The BBC’s Ripper Street is much what one would expect: It’s gory, shocking, and not for the faint of heart or the squeamish. But then, that’s police work in general, even today. We may not have open sewers running down our streets, but we are plagued with much of the same problems police had to deal with more than a century ago when the most famous of serial killers leapt onto the headlines.
Taking place shortly after Jack the Ripper’s murder spree, Ripper Street is set in WhiteChapel, London, in the late 1800s, and shows a city plagued with disease, violence, and immorality. Our heroes are smart, worldly characters, who much like officers today, go where the average man would fear to tread. They are by no means perfect, but admirable in the risks that they take for their fellow citizens. The detective team is as follows: Detective Inspector Edmund Reid (Matthew Macfadyen), Detective Sergeant Bennett Drake (Jerome Flynn), and an American who specializes in autopsies, Captain Homer Jackson (Adam Rothenberg).

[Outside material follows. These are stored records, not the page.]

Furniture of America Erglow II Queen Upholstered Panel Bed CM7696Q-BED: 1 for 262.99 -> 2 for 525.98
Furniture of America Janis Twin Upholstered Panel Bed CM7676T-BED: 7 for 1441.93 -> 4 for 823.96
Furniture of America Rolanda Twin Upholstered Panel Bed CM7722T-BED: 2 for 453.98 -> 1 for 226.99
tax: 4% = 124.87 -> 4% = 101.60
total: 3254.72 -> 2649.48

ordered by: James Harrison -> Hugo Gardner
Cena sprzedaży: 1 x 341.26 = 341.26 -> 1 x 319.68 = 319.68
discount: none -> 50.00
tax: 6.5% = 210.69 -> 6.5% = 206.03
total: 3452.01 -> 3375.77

The refreshing part of the show is that it uses actual detection with the detectives using what they know about their surroundings and the time and neighborhood in which they live to solve crimes. It’s interesting to see how the burgeoning field of forensics plays a role in weeding out suspects, and how the Ripper murders have opened wide the possibilities of human deviancy.

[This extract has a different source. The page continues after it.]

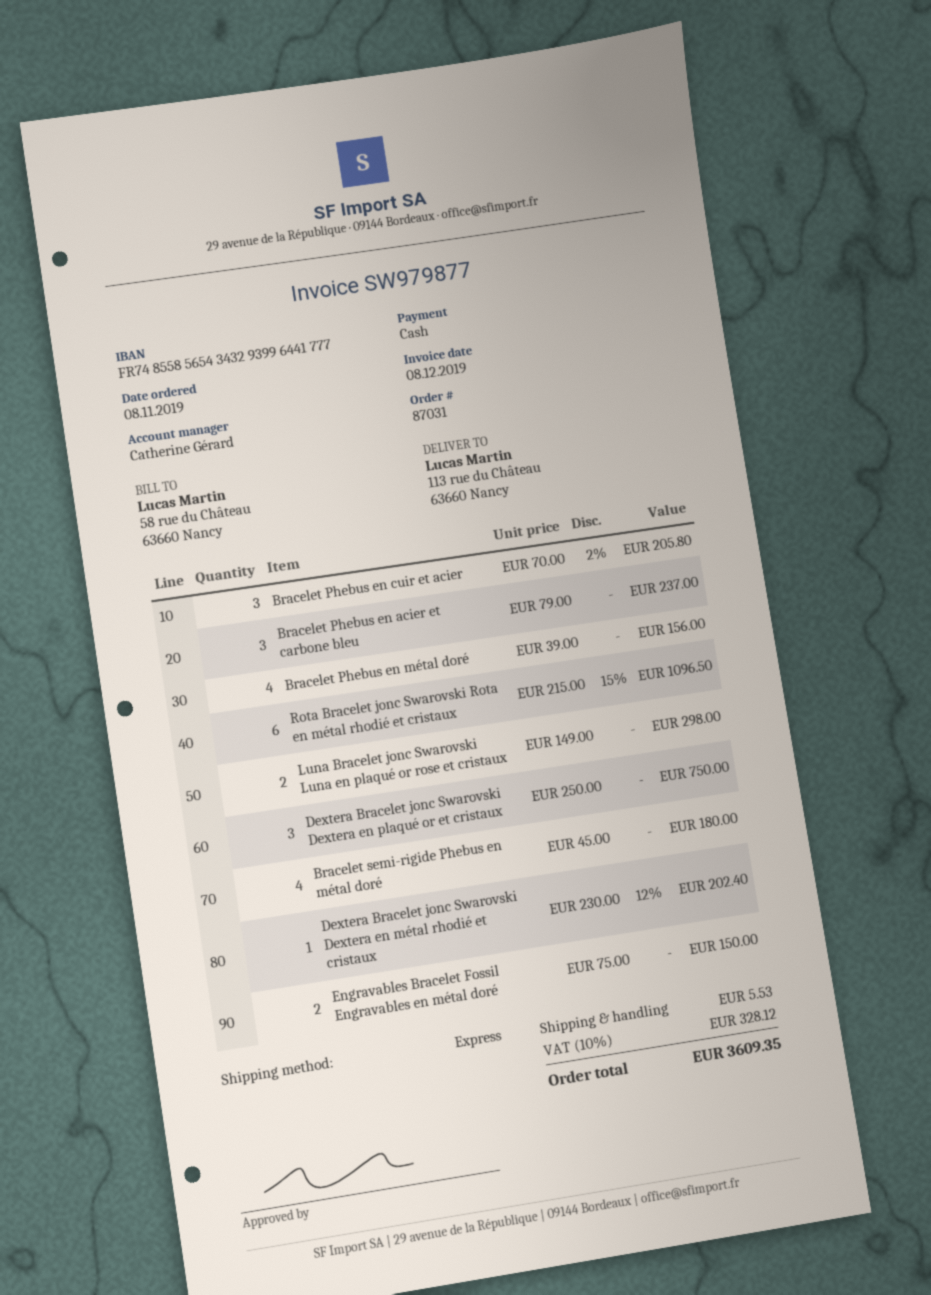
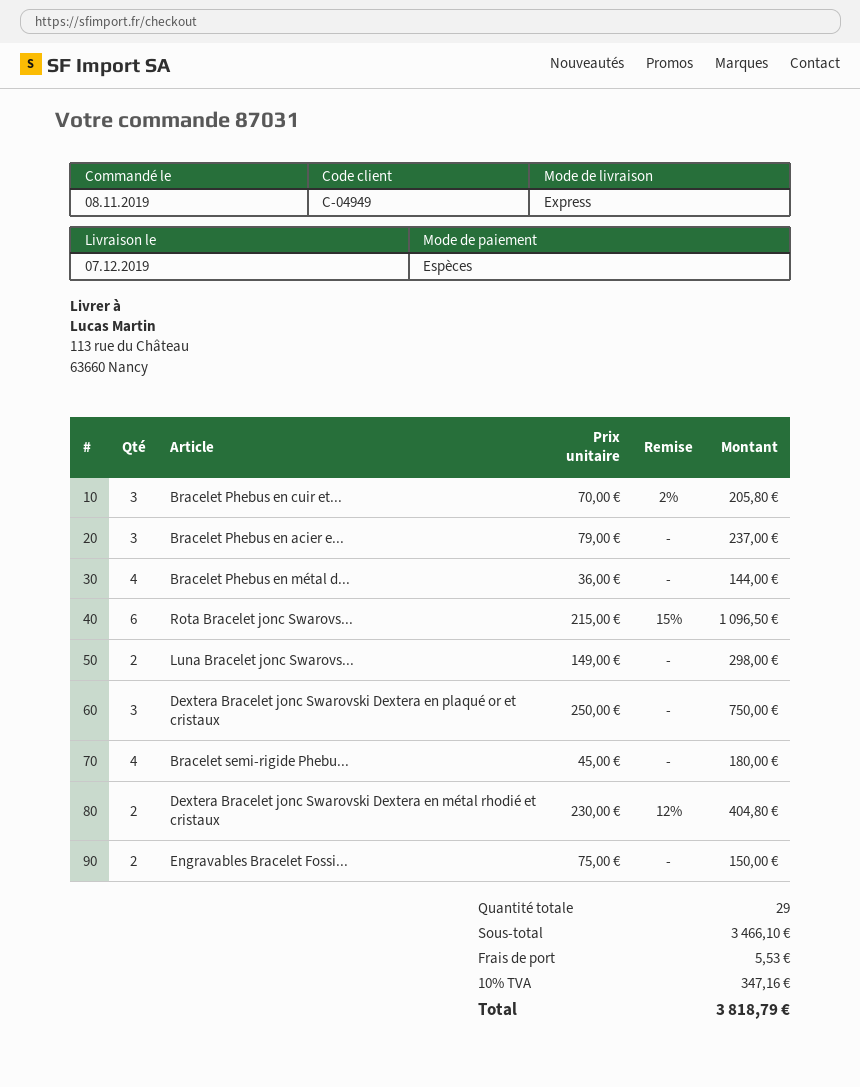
Bracelet Phebus en métal doré: 4 x 39.00 = 156.00 -> 4 x 36.00 = 144.00
Dextera Bracelet jonc Swarovski Dextera en métal rhodié et cristaux: 1 x 230.00 - 12% = 202.40 -> 2 x 230.00 - 12% = 404.80
tax: 10% = 328.12 -> 10% = 347.16
total: 3609.35 -> 3818.79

Why Ripper Street would make a good book series: It rings of authenticity. Many a time I have tried to read mysteries set in Victorian London only to be disappointed at the lack of detail and attention to the time period. The detectives in Ripper Street, although obviously modern, do not feel out of place in the story. Their cynicism is matched by compassion and their practicality comes from experiences with the people and world around them. They are not modern to express modern views only. Like Syfy’s Haven, the Whitechapel setting begs to be penned in written description — smells, sights, and sounds more pungent than what we encounter today. Ripper Street is a show that could only be enhanced by novels digging into the details of both the crimes and the community in which it is set.